Israël a répliqué tôt, vendredi 19 avril, à l’attaque de drones et de missiles, lancée le 13 avril par l’Iran contre son territoire. Téhéran s’employait cependant à minimiser l’ampleur de cette réponse, dont la nature et les modalités demeuraient incertaines, au matin. Des explosions ont été rapportées près de la ville d’Ispahan (centre), qui abrite plusieurs sites militaires, y compris nucléaires et balistique. Le 14 avril, des tirs de missiles avaient été filmés de ces lieux, qui étaient dirigés vers au moins une base de l’armée de l’air israélienne.

Un habitant de la ville d’Ispahan raconte au Monde avoir ressenti des secousses puissantes et avoir cru d’abord « qu’il s’agissait d’un séisme. » L’agence de presse Fars, affiliée aux gardiens de la révolution, évoque « trois explosions entendues près de la base de chasse de l’armée à Ispahan » et affirme que la défense aérienne a été activée contre un possible drone. Elle précise qu’un autre objet volant suspect a également activé ces défenses à Tabriz (nord-ouest), à quelques kilomètres d’une raffinerie.
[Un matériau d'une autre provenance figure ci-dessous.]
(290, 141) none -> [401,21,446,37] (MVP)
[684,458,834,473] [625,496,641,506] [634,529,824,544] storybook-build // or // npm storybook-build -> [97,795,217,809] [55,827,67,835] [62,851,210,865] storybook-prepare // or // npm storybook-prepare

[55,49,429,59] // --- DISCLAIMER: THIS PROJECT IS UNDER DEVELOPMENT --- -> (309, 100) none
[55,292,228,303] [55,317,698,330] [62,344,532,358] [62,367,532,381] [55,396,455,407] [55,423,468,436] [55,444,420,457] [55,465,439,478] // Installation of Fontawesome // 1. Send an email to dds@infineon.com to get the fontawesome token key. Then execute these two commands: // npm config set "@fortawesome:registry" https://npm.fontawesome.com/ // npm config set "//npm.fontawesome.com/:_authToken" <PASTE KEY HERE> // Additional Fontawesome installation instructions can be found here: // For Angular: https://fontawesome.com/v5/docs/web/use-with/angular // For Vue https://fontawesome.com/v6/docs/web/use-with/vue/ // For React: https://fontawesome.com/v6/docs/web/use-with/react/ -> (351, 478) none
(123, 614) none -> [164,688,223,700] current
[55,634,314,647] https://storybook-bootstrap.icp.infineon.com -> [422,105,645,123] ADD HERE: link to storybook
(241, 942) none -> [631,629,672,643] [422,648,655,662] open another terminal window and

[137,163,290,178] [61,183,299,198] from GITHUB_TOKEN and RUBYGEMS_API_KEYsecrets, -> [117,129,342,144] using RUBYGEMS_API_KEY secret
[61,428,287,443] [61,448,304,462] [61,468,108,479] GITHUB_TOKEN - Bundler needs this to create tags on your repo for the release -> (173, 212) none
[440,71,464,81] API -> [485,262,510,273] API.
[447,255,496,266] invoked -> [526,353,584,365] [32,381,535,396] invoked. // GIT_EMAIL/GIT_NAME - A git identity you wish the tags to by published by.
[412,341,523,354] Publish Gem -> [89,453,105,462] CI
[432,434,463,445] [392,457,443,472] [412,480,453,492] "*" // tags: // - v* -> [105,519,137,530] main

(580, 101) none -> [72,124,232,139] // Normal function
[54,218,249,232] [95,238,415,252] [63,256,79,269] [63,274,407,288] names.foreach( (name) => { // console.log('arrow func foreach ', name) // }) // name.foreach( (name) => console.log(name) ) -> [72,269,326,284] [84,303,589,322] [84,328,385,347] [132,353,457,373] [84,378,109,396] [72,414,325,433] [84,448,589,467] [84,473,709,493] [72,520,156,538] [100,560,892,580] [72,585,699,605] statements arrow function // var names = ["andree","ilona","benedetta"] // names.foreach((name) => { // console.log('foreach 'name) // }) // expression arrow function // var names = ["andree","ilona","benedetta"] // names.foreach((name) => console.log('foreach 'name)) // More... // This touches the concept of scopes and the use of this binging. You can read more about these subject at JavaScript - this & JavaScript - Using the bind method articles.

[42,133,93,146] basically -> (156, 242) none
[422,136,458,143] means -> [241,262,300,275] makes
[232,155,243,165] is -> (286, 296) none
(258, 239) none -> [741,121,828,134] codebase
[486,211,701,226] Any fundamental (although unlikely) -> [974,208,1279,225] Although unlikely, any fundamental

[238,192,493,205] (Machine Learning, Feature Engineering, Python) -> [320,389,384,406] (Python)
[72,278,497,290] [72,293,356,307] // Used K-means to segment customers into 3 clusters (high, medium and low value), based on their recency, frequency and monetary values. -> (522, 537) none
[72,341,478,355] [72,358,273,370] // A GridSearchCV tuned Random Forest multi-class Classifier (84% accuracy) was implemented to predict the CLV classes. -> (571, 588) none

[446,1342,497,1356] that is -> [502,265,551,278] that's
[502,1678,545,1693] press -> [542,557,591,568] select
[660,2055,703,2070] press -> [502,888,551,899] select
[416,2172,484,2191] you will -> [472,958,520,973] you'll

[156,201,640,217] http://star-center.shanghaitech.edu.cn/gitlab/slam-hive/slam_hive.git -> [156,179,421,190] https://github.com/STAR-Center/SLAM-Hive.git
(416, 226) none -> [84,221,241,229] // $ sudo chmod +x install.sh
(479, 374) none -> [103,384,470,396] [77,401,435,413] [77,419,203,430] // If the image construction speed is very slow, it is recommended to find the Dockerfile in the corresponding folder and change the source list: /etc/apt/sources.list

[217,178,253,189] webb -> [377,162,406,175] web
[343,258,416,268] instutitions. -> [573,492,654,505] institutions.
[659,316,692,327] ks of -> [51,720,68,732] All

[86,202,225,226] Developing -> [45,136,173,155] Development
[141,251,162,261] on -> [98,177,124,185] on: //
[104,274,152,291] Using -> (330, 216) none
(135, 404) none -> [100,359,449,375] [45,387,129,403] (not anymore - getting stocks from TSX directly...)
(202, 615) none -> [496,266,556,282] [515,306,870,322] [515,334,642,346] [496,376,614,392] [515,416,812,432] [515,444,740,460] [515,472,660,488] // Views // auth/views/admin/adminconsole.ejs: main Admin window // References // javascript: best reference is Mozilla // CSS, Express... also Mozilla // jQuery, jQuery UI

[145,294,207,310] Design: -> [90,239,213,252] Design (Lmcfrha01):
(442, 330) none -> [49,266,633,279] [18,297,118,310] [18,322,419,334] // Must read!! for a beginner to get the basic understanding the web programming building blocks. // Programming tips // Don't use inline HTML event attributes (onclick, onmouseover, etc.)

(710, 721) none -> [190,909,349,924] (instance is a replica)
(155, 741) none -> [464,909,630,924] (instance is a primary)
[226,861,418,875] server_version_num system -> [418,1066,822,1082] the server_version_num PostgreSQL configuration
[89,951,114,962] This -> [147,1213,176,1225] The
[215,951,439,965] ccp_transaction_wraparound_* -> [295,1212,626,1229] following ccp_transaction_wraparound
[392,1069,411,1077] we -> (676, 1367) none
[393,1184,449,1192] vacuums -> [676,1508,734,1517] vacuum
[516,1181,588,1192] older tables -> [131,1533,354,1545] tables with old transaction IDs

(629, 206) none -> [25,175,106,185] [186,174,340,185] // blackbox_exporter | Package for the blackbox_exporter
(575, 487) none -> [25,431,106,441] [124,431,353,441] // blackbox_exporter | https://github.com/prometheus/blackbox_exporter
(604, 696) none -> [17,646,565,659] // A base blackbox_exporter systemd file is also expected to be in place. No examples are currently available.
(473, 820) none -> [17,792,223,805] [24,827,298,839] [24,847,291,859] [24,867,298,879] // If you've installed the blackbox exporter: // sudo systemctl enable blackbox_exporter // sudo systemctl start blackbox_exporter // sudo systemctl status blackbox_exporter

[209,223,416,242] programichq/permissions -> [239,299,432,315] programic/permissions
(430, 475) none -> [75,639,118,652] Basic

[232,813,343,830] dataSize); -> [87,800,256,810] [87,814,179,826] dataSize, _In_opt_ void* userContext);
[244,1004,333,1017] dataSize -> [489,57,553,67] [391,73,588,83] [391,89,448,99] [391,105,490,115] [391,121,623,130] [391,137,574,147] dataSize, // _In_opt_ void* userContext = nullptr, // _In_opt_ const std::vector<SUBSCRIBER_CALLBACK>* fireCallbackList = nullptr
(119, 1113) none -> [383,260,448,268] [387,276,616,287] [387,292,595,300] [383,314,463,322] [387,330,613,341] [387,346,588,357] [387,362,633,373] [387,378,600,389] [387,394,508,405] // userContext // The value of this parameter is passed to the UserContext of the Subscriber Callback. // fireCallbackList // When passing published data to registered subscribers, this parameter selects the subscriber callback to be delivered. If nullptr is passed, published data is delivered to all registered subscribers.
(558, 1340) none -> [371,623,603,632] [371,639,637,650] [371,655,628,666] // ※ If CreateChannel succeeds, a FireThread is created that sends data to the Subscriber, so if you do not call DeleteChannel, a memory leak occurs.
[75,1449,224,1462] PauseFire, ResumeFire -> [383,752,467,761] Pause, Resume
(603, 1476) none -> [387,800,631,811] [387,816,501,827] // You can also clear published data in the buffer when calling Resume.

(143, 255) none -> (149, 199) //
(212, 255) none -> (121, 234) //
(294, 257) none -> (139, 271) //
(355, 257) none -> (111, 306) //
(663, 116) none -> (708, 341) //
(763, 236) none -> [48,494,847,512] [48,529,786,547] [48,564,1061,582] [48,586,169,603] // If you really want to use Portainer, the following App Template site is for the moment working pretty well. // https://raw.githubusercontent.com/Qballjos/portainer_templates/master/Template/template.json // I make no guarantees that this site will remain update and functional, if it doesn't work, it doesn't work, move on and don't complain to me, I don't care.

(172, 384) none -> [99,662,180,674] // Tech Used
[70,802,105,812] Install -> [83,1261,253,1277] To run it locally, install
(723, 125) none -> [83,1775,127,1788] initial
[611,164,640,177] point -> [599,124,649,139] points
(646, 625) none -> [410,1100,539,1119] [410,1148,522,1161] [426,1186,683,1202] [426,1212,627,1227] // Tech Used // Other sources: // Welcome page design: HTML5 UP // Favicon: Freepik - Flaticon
Les agences iraniennes ont cité le commandant de l’armée à Ispahan, Siavosh Mihandoust, selon qui le bruit d’explosion, entendu par les habitants, venait de la défense aérienne. « Nous n’avons subi aucun dommage, et aucun incident n’a eu lieu », a-t-il soutenu. Dès l’aube, la télévision officielle iranienne a dépêché ses journalistes dans le centre-ville d’Ispahan, afin de démontrer que le calme régnait et que la vie quotidienne poursuivait son cours.

Pas de missiles selon les Iraniens

Un officiel du Conseil suprême du cyberespace, portant régulièrement la parole des gardiens de la révolution, a également nié que l’attaque ait impliqué des tirs de missile. Une information qu’Israël n’avait, vendredi matin, ni confirmée ni infirmée.